• **Your instructions**
If a line in the entries includes "Accesses", show that line.

Records for this exercise Block Start

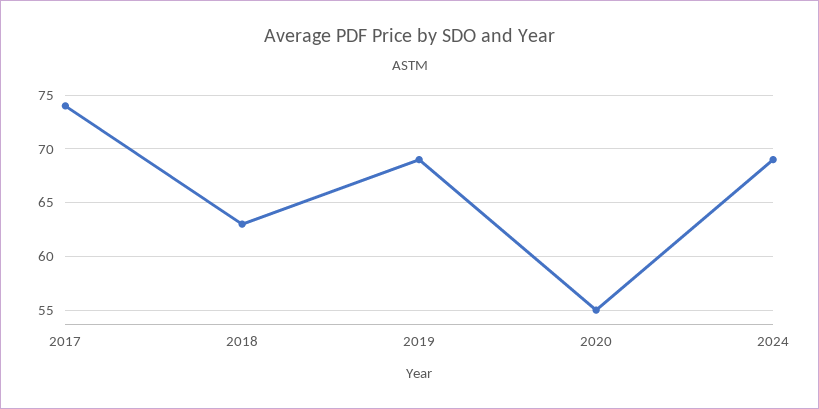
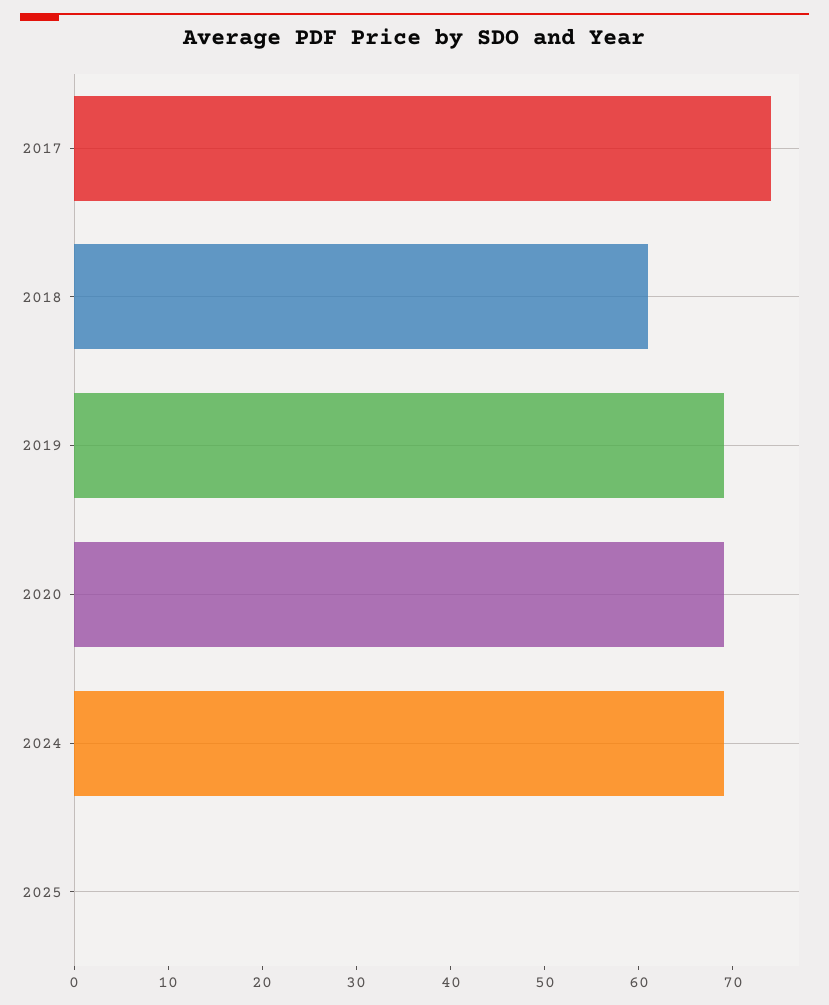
2018: 63 -> 61
2020: 55 -> 69
2025: none -> 0

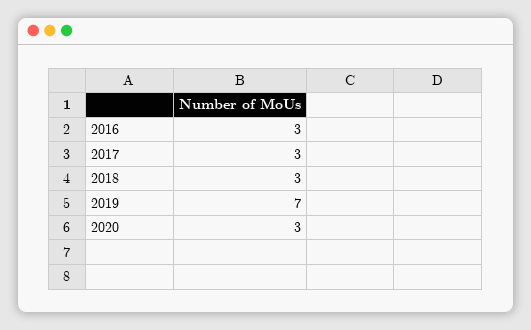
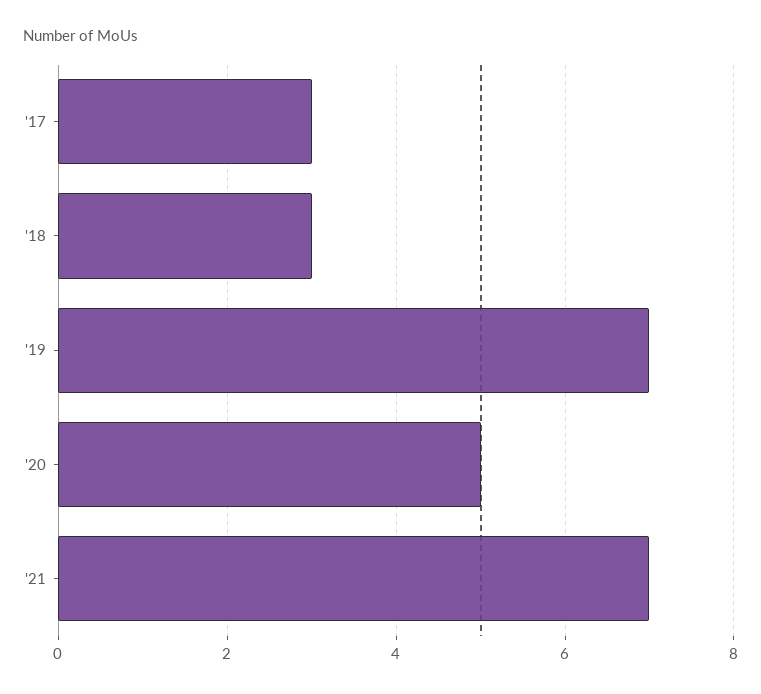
2016: 3 -> none
2020: 3 -> 5
'21: none -> 7

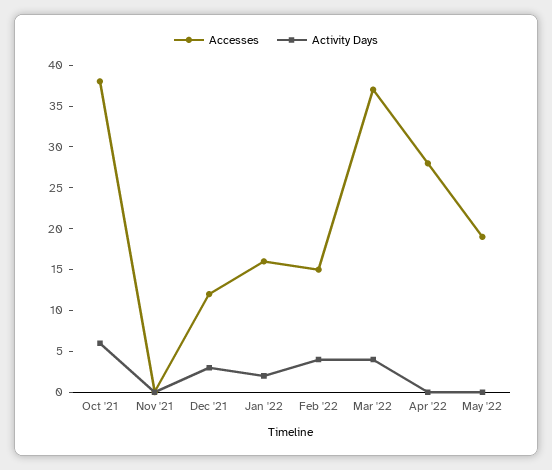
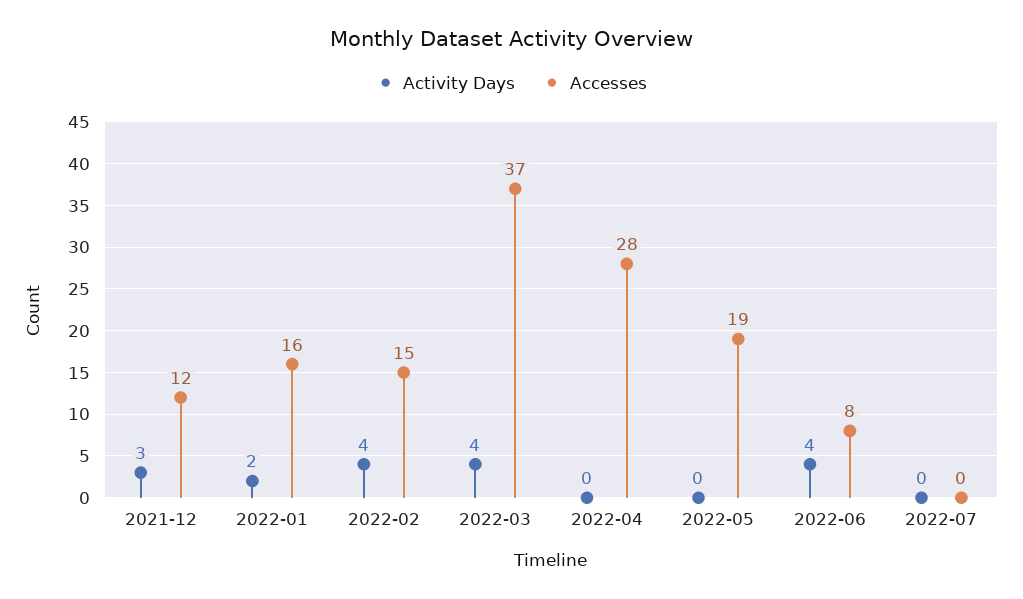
Accesses, Oct '21: 38 -> none
Activity Days, Oct '21: 6 -> none
Accesses, Nov '21: 0 -> none
Activity Days, Nov '21: 0 -> none
Activity Days, 2022-06: none -> 4
Accesses, 2022-06: none -> 8
Activity Days, 2022-07: none -> 0
Accesses, 2022-07: none -> 0

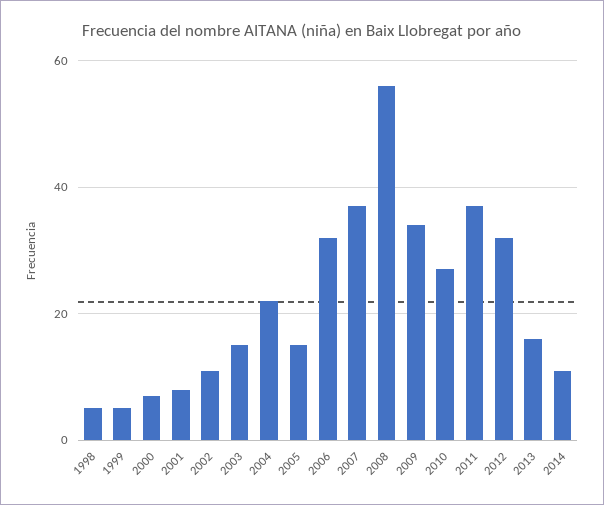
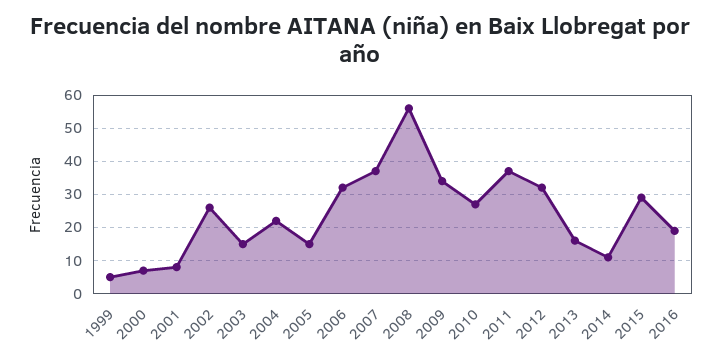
1998: 5 -> none
2002: 10 -> 25
2015: none -> 30
2016: none -> 20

Records for this exercise Block End

• **Task output**
Accesses, Oct '21: 38 -> none
Accesses, Nov '21: 0 -> none
Accesses, 2022-06: none -> 8
Accesses, 2022-07: none -> 0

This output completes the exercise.